Penggunaan teknologi RAS akan memberikan jalan keluar atas tantangan perikanan budidaya ke depan yang diprediksi akan semakin kompleks. Teknologi ini juga dinilai akan mampu mengatasi fenomena alam yang tak menentu seperti perubahan iklim dan kualitas lingkungan.
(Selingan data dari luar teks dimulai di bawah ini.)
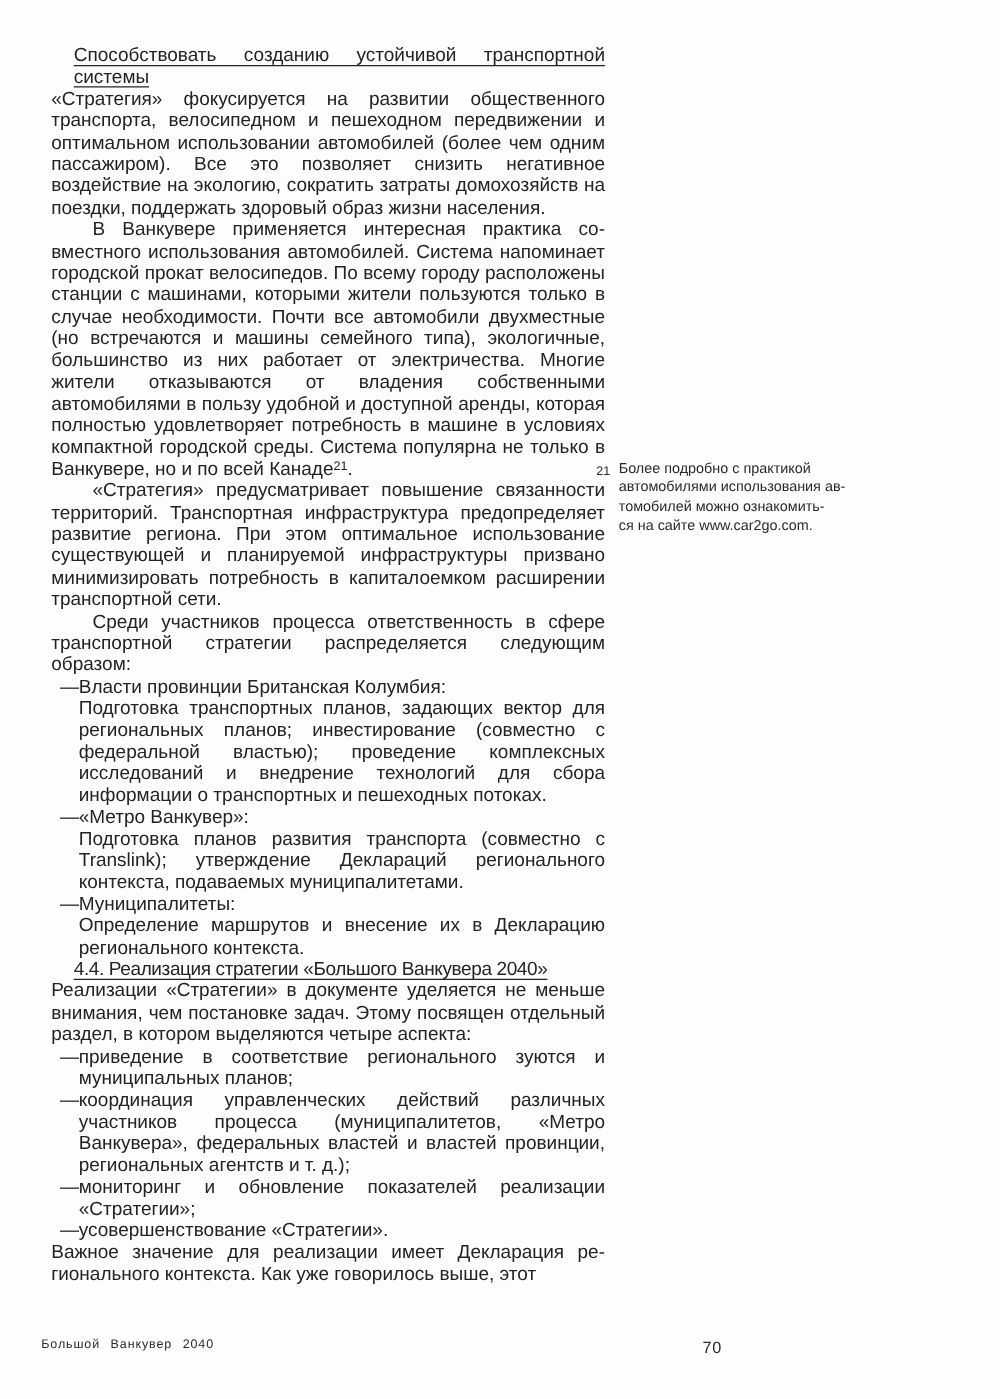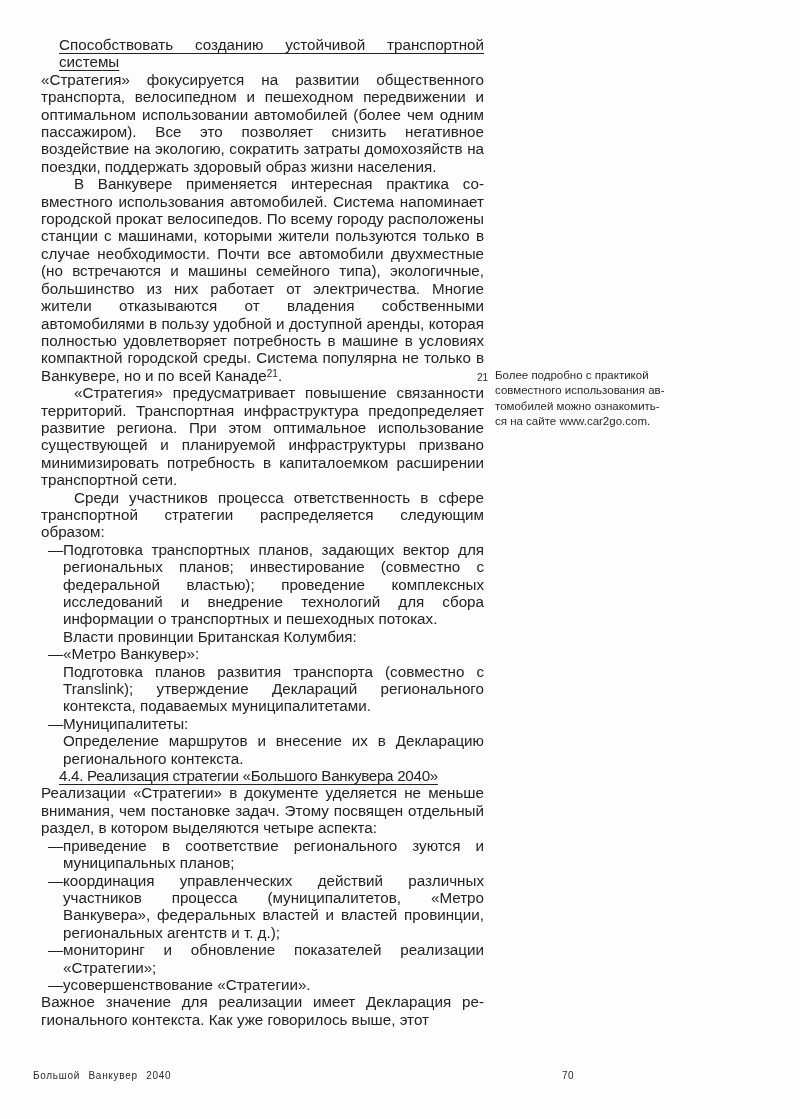--- a/index.html
+++ b/index.html
@@ -78,21 +78,21 @@
     top: 1070px;
     font-size: 10px;
     letter-spacing: 0.7px;
     word-spacing: 5px;
     color: #2a2a2a;
   }
   .footer-page {
     position: absolute;
     left: 562px;
     top: 1070px;
-    font-size: 10px;
+    font-size: 13px;
     letter-spacing: 0.5px;
     color: #2a2a2a;
   }
 </style>
 </head>
 <body>
 
 <div class="page">
 
   <div class="main-col">
@@ -102,22 +102,22 @@
     <p>«Стратегия» фокусируется на развитии общественного транспорта, велосипедном и пешеходном передвижении и оптимальном использовании автомобилей (более чем одним пассажиром). Все это позволяет снизить негативное воздействие на экологию, сократить затраты домохозяйств на поездки, поддержать здоровый образ жизни населения.</p>
 
     <p class="indent"><span>В Ванкувере применяется интересная практика со­вместного использования автомобилей. Система напо­минает городской прокат велосипедов. По всему городу расположены станции с машинами, которыми жители поль­зуются только в случае необходимости. Почти все автомо­били двухместные (но встречаются и машины семейного типа), экологичные, большинство из них работает от элек­тричества. Многие жители отказываются от владения соб­ственными автомобилями в пользу удобной и доступной аренды, которая полностью удовлетворяет потребность в машине в условиях компактной городской среды. Систе­ма популярна не только в Ванкувере, но и по всей Канаде</span><sup class="fn-ref">21</sup><span>.</span></p>
 
     <p class="indent">«Стратегия» предусматривает повышение связанности территорий. Транспортная инфраструктура предопределяет развитие региона. При этом оптимальное использование существующей и планируемой инфраструктуры призвано минимизировать потребность в капиталоемком расширении транспортной сети.</p>
 
     <p class="indent">Среди участников процесса ответственность в сфе­ре транспортной стратегии распределяется следующим образом:</p>
 
     <div class="li">
       <span class="dash">—</span>
+      <div>Власти провинции Британская Колумбия:</div>
       <div>Подготовка транспортных планов, задающих век­тор для региональных планов; инвестирование (совместно с федеральной властью); проведение комплексных исследований и внедрение технологий для сбора информации о транспортных и пешеход­ных потоках.</div>
-      <div>Власти провинции Британская Колумбия:</div>
     </div>
 
     <div class="li">
       <span class="dash">—</span>
       <div>«Метро Ванкувер»:</div>
       <div>Подготовка планов развития транспорта (совместно с Translink); утверждение Деклараций регионально­го контекста, подаваемых муниципалитетами.</div>
     </div>
 
     <div class="li">
       <span class="dash">—</span>
@@ -150,21 +150,21 @@
     </div>
 
     <p>Важное значение для реализации имеет Декларация ре­гионального контекста. Как уже говорилось выше, этот</p>
 
   </div>
 
   <div class="sidenote">
     <span class="sidenote-num">21</span>
     <div class="sidenote-lines">
       <div>Более подробно с практикой</div>
-      <div>совместного использования ав-</div>
+      <div>автомобилями использования ав-</div>
       <div>томобилей можно ознакомить-</div>
       <div>ся на сайте www.car2go.com.</div>
     </div>
   </div>
 
   <div class="footer-title">Большой Ванкувер 2040</div>
   <div class="footer-page">70</div>
 
 </div>
 

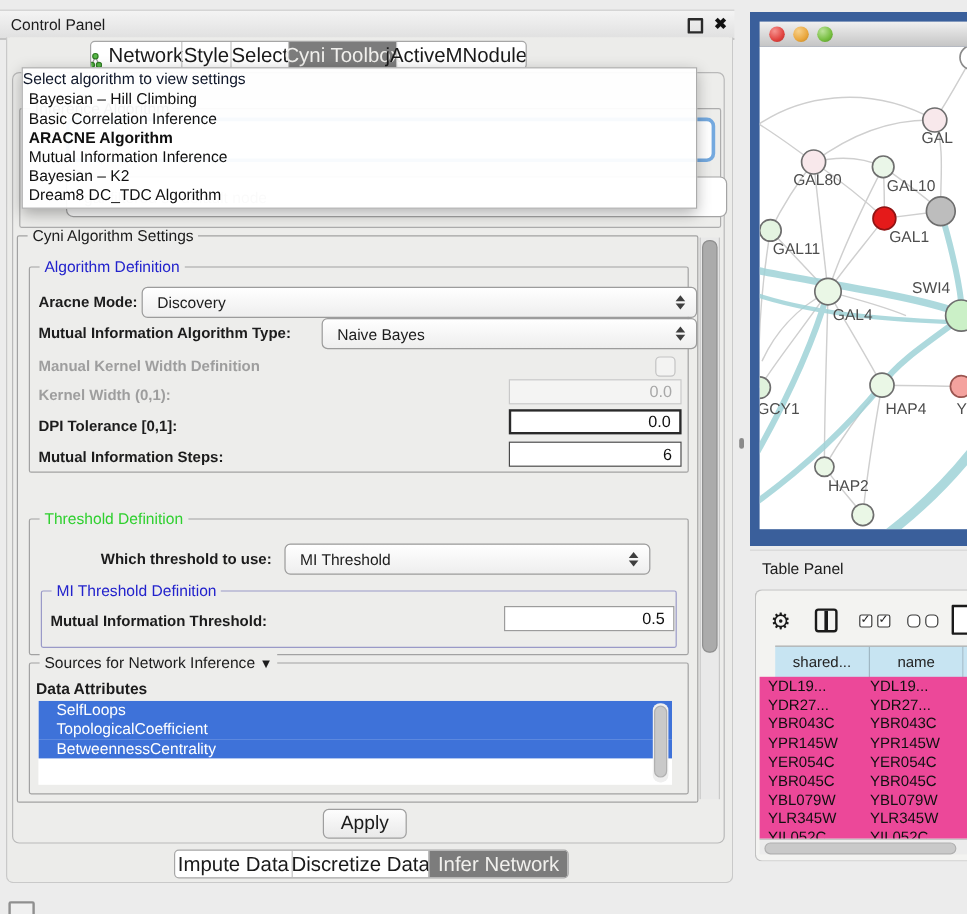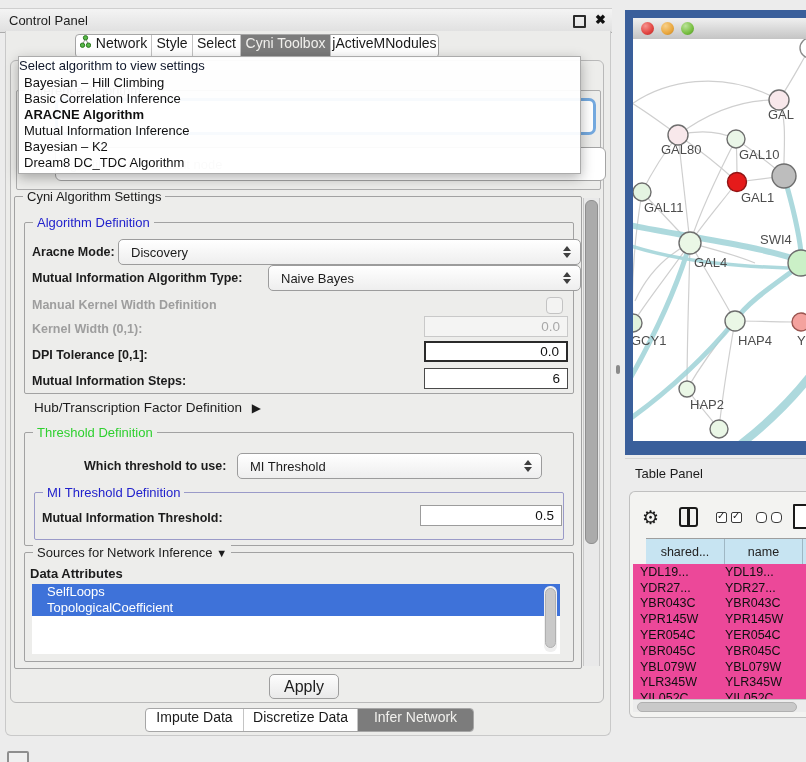--- a/index.html
+++ b/index.html
@@ -12,21 +12,21 @@
     border-bottom:1px solid #ABABAB;display:flex;align-items:center;font-size:13px;}
   .cp-title{padding-left:9px;}
   .float-icon{position:absolute;right:26px;top:6px;width:9px;height:9px;border:2px solid #2A2A2A;border-radius:1px;}
   .close-icon{position:absolute;right:6px;top:3px;font-size:13px;font-weight:bold;color:#111;}
   .cp-body{left:5px;top:31px;width:604px;height:704px;background:#ECECEA;
     border:1px solid #C9C9C9;border-top:none;border-radius:0 0 6px 6px;}
   .content-panel{left:10px;top:60px;width:592px;height:641px;background:#EDEDEB;
     border:1px solid #B9B9B9;border-radius:6px;}
   
   .seg-bar{display:flex;background:#FFFFFF;border:1px solid #A6A6A6;border-radius:4px;overflow:hidden;}
-  .seg{display:flex;align-items:flex-start;justify-content:center;font-size:14px;color:#1A1A1A;
+  .seg{display:flex;align-items:flex-end;justify-content:center;font-size:17px;color:#1A1A1A;
        border-left:1px solid #C4C4C4;white-space:nowrap;}
   .seg:first-child{border-left:none;}
   .seg.sel{background:#7C7C7C;color:#F1F0ED;}
   .seg .ticon{margin-right:5px;display:inline-flex;}
   
   .popup{left:18px;top:56px;width:561px;height:116px;background:rgba(255,255,255,0.94);
      border:1px solid #ABABAB;box-shadow:0 4px 12px rgba(0,0,0,0.30);z-index:40;}
   .popup .ph{height:18px;text-align:left;color:#0f172a;font-size:13px;line-height:18px;}
   .algo-item{height:16px;line-height:16px;font-size:13px;padding-left:5px;color:#101010;}
   .algo-item.bold{font-weight:bold;}
@@ -169,24 +169,20 @@
 
   <span class="abs flabel dis" style="left:32px;top:322px;">Kernel Width (0,1):</span>
   <input class="abs tinput" style="left: 424px; top: 316px; width: 144px; height: 21px; border: 1px solid rgb(201, 201, 201); background: rgb(244, 244, 243); color: rgb(168, 168, 168);" readonly="" value="0.0">
 
   <span class="abs flabel" style="left:32px;top:348px;">DPI Tolerance [0,1]:</span>
   <input class="abs tinput" style="left: 424px; top: 341px; width: 144px; height: 21px; border: 2px solid rgb(42, 42, 42); color: rgb(17, 17, 17);" value="0.0">
 
   <span class="abs flabel" style="left:32px;top:374px;">Mutual Information Steps:</span>
   <input class="abs tinput" style="left: 424px; top: 368px; width: 144px; height: 21px; border: 1px solid rgb(74, 74, 74); color: rgb(17, 17, 17);" value="6">
 
-  <div class="abs" style="left:34px;top:400px;font-size:13.5px;">
-    <span>Hub/Transcription Factor Definition</span>
-    <span style="font-size:12px;margin-left:6px;">▶</span>
-  </div>
 
   <div class="abs group" style="left:24px;top:432px;width:548px;height:112px;">
     <span class="legend green">Threshold Definition</span>
   </div>
 
   <span class="abs flabel" style="left:84px;top:459px;">Which threshold to use:</span>
   <div class="abs combo" style="left:237px;top:453px;width:291px;height:24px;">
     <span>MI Threshold</span>
     <span class="spin">
         <i class="up"></i>
@@ -203,20 +199,21 @@
   <div class="abs group" style="left:24px;top:552px;width:548px;height:108px;">
     <span class="legend">
       <span>Sources for Network Inference</span>
       <span style="font-size:11px;">▼</span>
     </span>
   </div>
   <span class="abs flabel" style="left:30px;top:566px;font-size:13px;">Data Attributes</span>
   <div class="abs" id="attr-list" style="left:32px;top:584px;width:528px;height:70px;background:#FFF;overflow:hidden;">
       <div class="attr-item">SelfLoops</div>
       <div class="attr-item">TopologicalCoefficient</div>
+      <div class="attr-item">BetweennessCentrality</div>
     </div>
   <div class="abs" style="left:544px;top:586px;width:13px;height:66px;background:#EFEFEF;border-radius:6px;">
     <div class="thumb light" style="position:absolute;left:1px;top:2px;width:9px;height:58px;"></div>
   </div>
 
   <div class="abs vtrack" style="left:583px;top:198px;width:15px;height:468px;">
     <div class="thumb" style="position:absolute;left:1px;top:2px;width:11px;height:342px;"></div>
   </div>
 
   <div class="abs btn" style="left:269px;top:674px;width:68px;height:23px;">

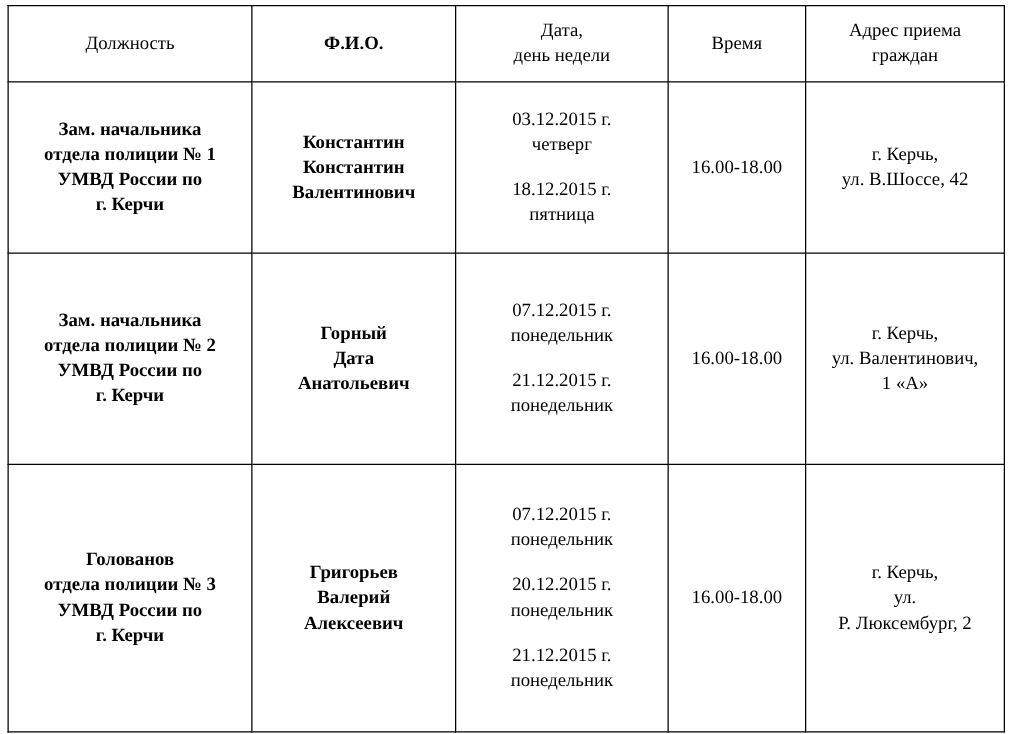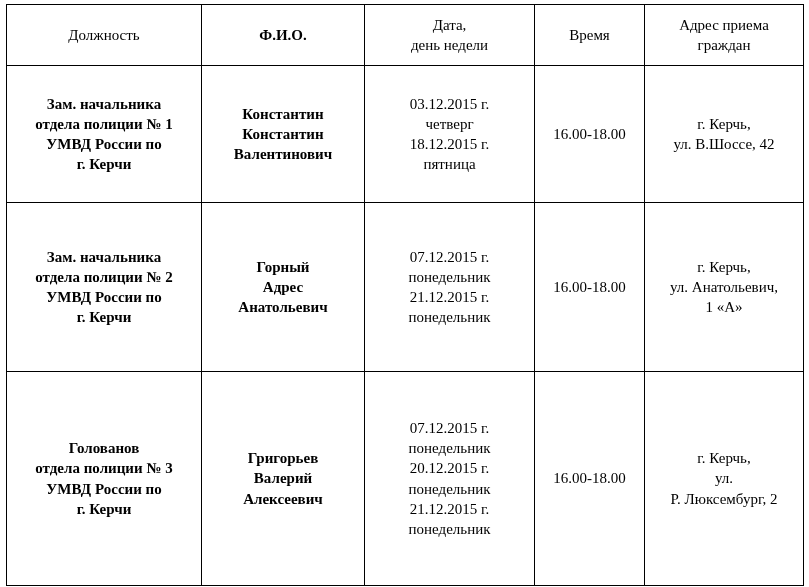--- a/index.html
+++ b/index.html
@@ -62,20 +62,21 @@
     line-height: 1.4;
   }
   td.time {
     font-size: 15px;
   }
   td.addr {
     font-size: 15px;
     line-height: 1.4;
   }
   .date-block + .date-block {
+    margin-top: 16px;
   }
   .row1 td { height: 128px; }
   .row2 td { height: 160px; }
   .row3 td { height: 205px; }
   .nowrap-line { display: block; }
 </style>
 </head>
 <body>
 
 <div class="sheet">
@@ -141,37 +142,37 @@
 
       <tr class="row2">
         <td class="post">
           <span class="nowrap-line">Зам. начальника</span>
           <span class="nowrap-line">отдела полиции № 2</span>
           <span class="nowrap-line">УМВД России по</span>
           <span class="nowrap-line">г. Керчи</span>
         </td>
         <td class="name">
           <span class="nowrap-line">Горный</span>
-          <span class="nowrap-line">Адрес</span>
+          <span class="nowrap-line">Дата</span>
           <span class="nowrap-line">Анатольевич</span>
         </td>
         <td class="date">
           <div class="date-block">
             <span class="nowrap-line">07.12.2015 г.</span>
             <span class="nowrap-line">понедельник</span>
           </div>
           <div class="date-block">
             <span class="nowrap-line">21.12.2015 г.</span>
             <span class="nowrap-line">понедельник</span>
           </div>
         </td>
         <td class="time">16.00-18.00</td>
         <td class="addr">
           <span class="nowrap-line">г. Керчь,</span>
-          <span class="nowrap-line">ул. Анатольевич,</span>
+          <span class="nowrap-line">ул. Валентинович,</span>
           <span class="nowrap-line">1 «А»</span>
         </td>
       </tr>
 
       <tr class="row3">
         <td class="post">
           <span class="nowrap-line">Голованов</span>
           <span class="nowrap-line">отдела полиции № 3</span>
           <span class="nowrap-line">УМВД России по</span>
           <span class="nowrap-line">г. Керчи</span>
Selain untuk budidaya ikan nila, teknologi RAS juga dapat diterapkan untuk berbagai jenis komoditas, baik tawar, payau, maupun laut. Dengan demikian, teknologi tersebut bisa menjadi solusi untuk mengatasi permasalahan kebutuhan benih ikan yang kerap kali terjadi dan dirasakan para pembudidaya ikan di seluruh Indonesia.Dibandingkan sistem konvensional, teknologi RAS memiliki keunggulan karena aman dari pencemaran yang terjadi di luar lingkungan perairan.
Hal itu, membuat sanitasi dan higienitas menjadi lebih terjaga dan membuat teknologi tersebut menjadi ramah terhadap lingkungan. Selain itu, juga mudah dalam pemeliharaan dan stabilitas kualitas air lebih terjaga serta penggunaan air lebih hemat.
Agroqu sangat meyakini bahwa teknologi yang dipakai dalam sistem RAS ini bisa menjadi solusi untuk mengatasi permasalahan kebutuhan benih ikan yang kerap kali terjadi dan dirasakan para pembudidaya ikan di seluruh Indonesia.